A field guide to growing up without growing apart

Augustine & Academics

I have been reading ‘the Confessions’ by Saint Augustine lately.  If you haven’t read it you probably should: Augustine is the best.  Not only is he  is crazy-wicked smart (ever want to have your mind bent inside out?– try book xi of the Confessions ‘On Time’) but  you never feel like he is writing to impress.  For being someone so important (as in, probably the most important post-New-Testament author in all of western civilization) he seems very little consumed with blowing his own trumpet.  In fact, he is ready to call others out of exactly this sort of behavior.  For example, in one of my favourite scenes so far, Augustine goes to talk to a visiting speaker for the Manachees:

‘Nevertheless I put forward my problems for consideration and discussion.  He modestly did not even venture to take up the burden.  He knew himself to be uninformed on these matters and was not ashamed to confess it.  He was not one of the many loquacious people, whom I have had to endure, who attempted to instruct me and had nothing to say.  He had a heart which, if not right towards you, was at least very cautious with himself… This was an additional ground for my pleasure.  For the controlled modesty of a mind that admits limitations is more beautiful than the things I was anxious to know about.’
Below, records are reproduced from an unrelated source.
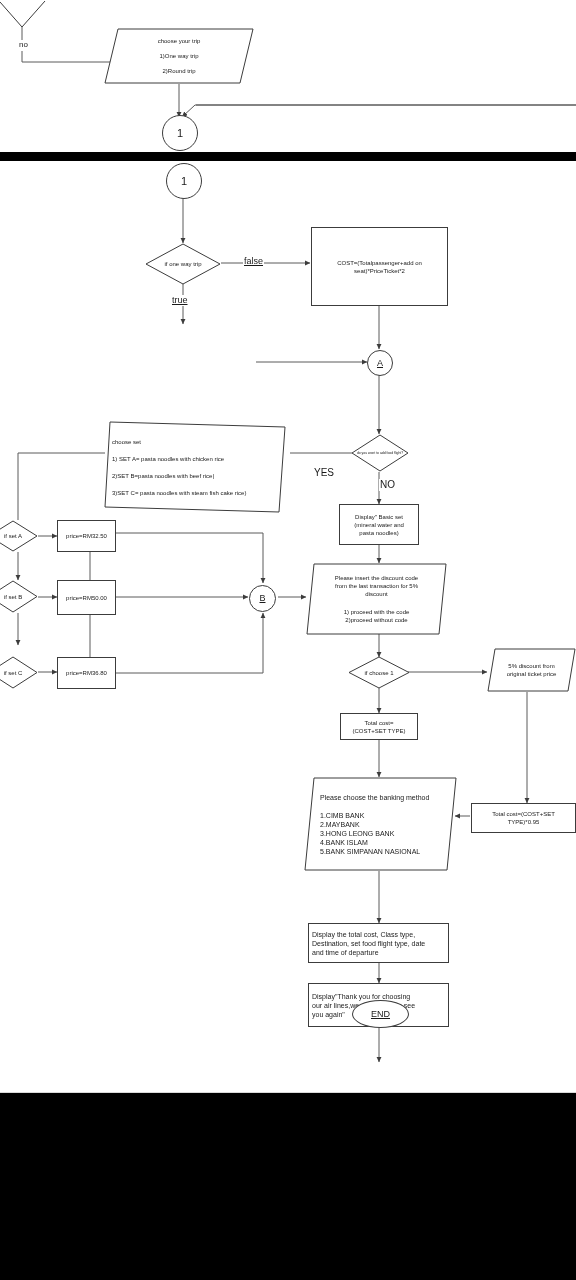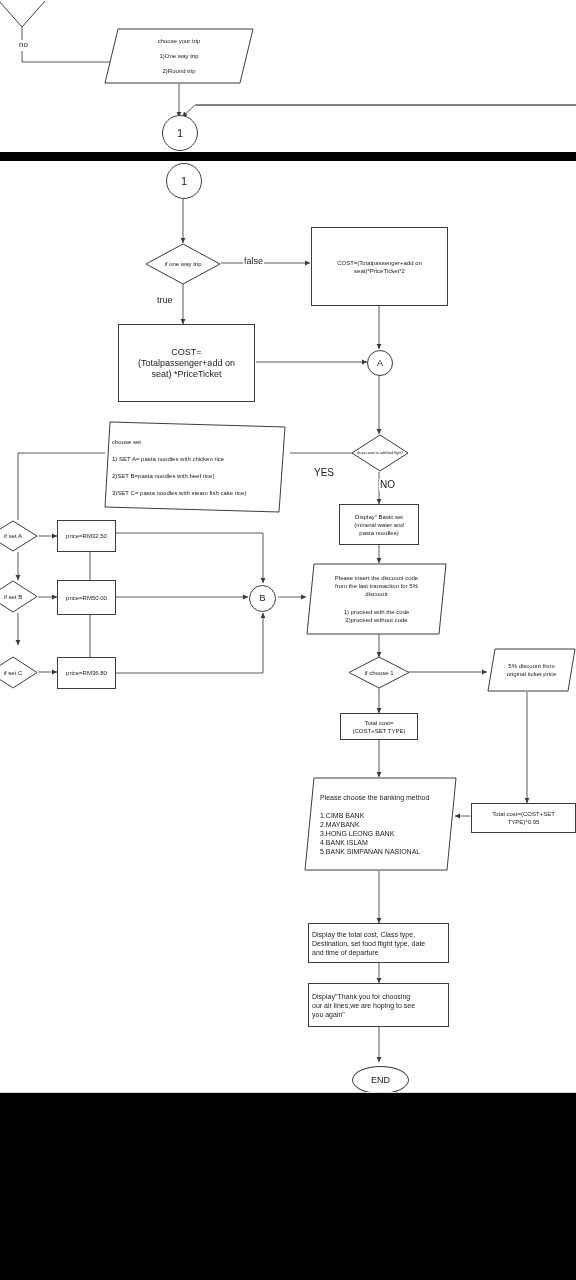"false" .t9 { text-decoration: none -> underline }
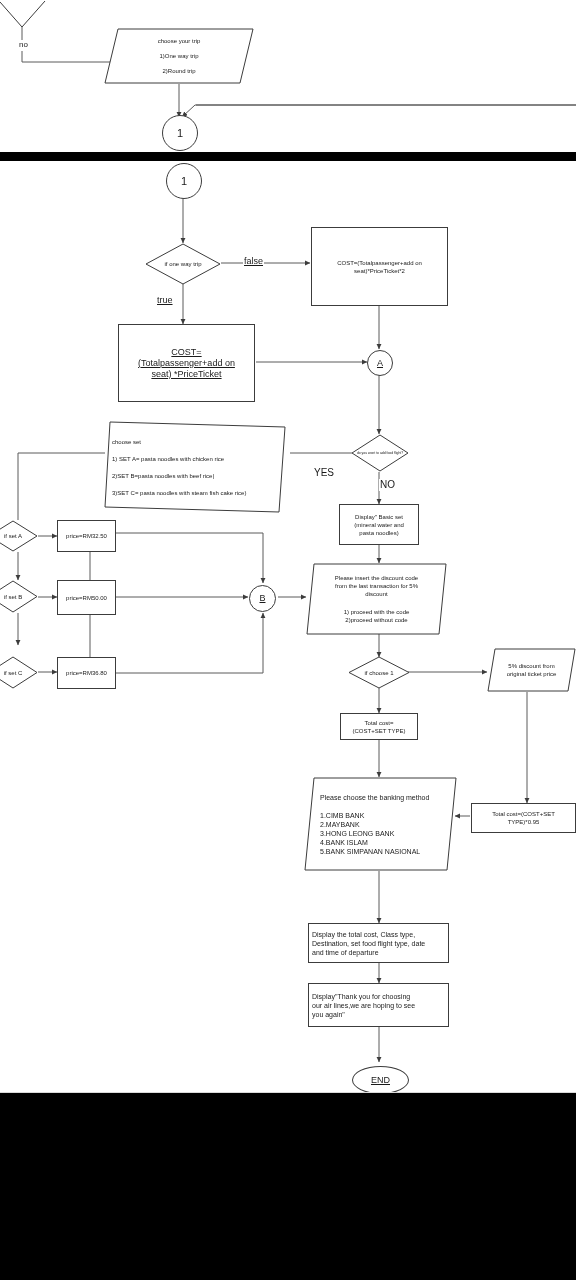"true" div.edge-lbl { left: 156px -> 171px }
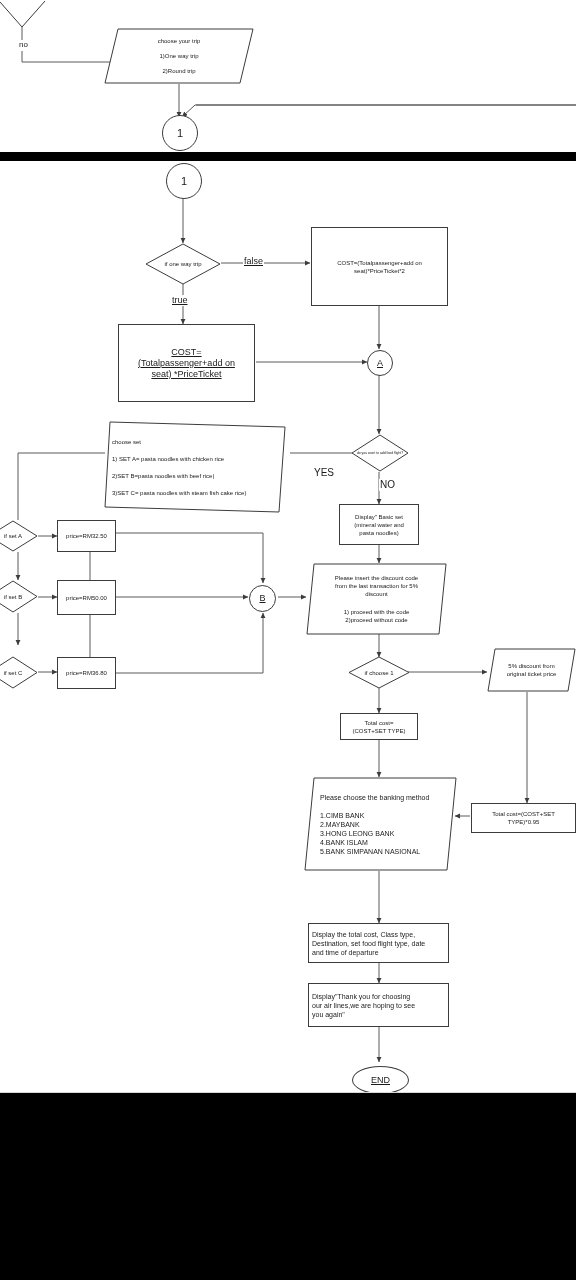"COST=" div.node { html: <div> <div> <span>COST=</span> <span>(Totalpassenger+add on</span> <span>seat) *PriceTicket</span> </div> </div> -> none }
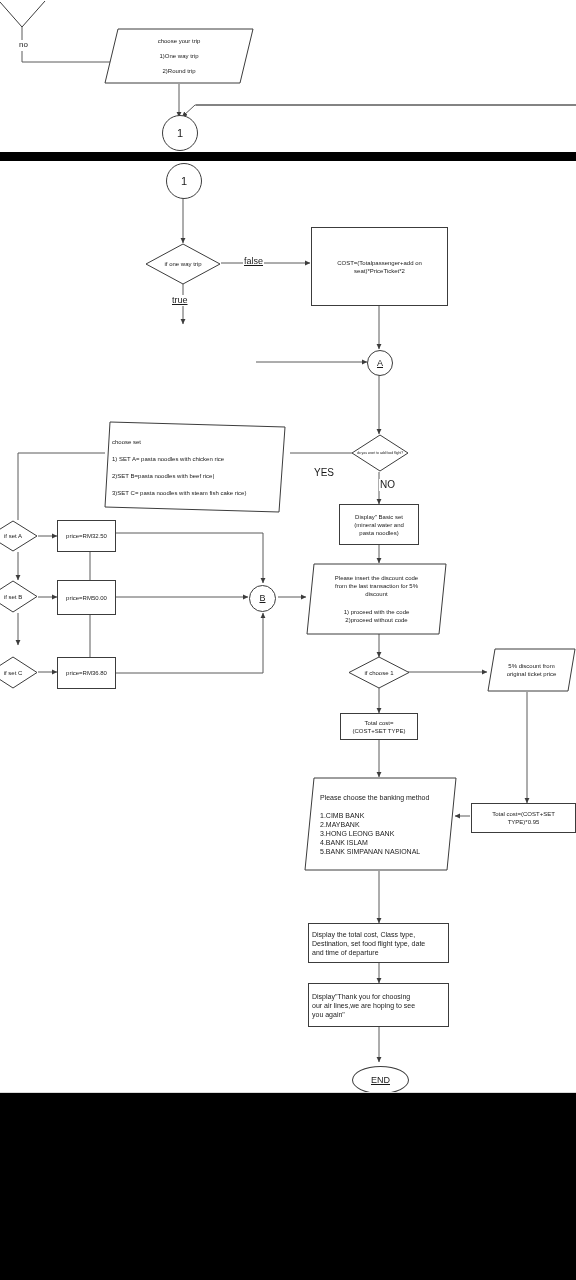"END" div.term { top: 1066px -> 1000px }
I love this passage!  It just seems so clear to me that when Augustine mentions those ‘loquacious people, whom I had to endure’, that he simply must have meant academics!  Now if you have been stalking me you would already know that I am currently trying to worm my way into the academic world (confrencences, papers, seminars– oh my!).  But in same ways my entrance into academia has been disappointing: everyday I ask myself, where are the Augustines?!   I mean, sure, people are smart here (although I think few, well probably none, would stand up Augustine) but what bothers me is that so much energy goes into trying to look it: attempting to instruct but ‘having nothing to say’.   In this way, I feel like academia is  like a deadly game of jenga.  It is about being able to drop references to authors you haven’t read and boast about languages you’ve never really learned—and doing it well enough, with enough false confidence, that no one ever calls you on it.

Yet I feel like we all, including myself, could learn a bit from Augustine.  In a world where so much of success is built on boasting about your accomplishments and presenting yourself as confident, learned, and put-together, the ideas of mental ‘modesty’ and ‘caution’ can seem ridiculous.   But if you keep going down the other path you better be careful: one misstep and the whole tower will fall.



2 thoughts on “Augustine & Academics”

  • I LOVE this. And i think it’s interesting how this extends past academia. Nerd culture, sports analysis, music and even politics have become this way as well, As you princesses know, I have a broad range of interests that rarely result in proficiency. I tend to throw out blanket statements like, I LOVE Robyn, or Game of Thrones or Spider-man. But I often find myself backed into a corner, defending my love with how much I’ve studied it. Am I allowed to love Robyn without owning or even listening to all her cds? Will the Starks forgive me for not being able to get through the 5th book yet? Can Spider-man inspire me even though I’ve never touched a comic? I think so. But many people do not and are ready and waiting to prove they are the better fan.

    We’ve all fallen into this knowledge trap, dropping an NBA players name like we’ve been following the season, posting a Facebook status to seem cool, arguing with enhanced facts to get your point across. But why? Because it’s easier than seeming ignorant maybe. Because we care what people think. Because convincing someone else that we know what we’re talking about helps us convince ourselves.

  • That is totally what got me sick of academics in college. I never understood why they had to use such fancy language. Everyone around was always trying to one up each other with longer and more confusing vocabulary.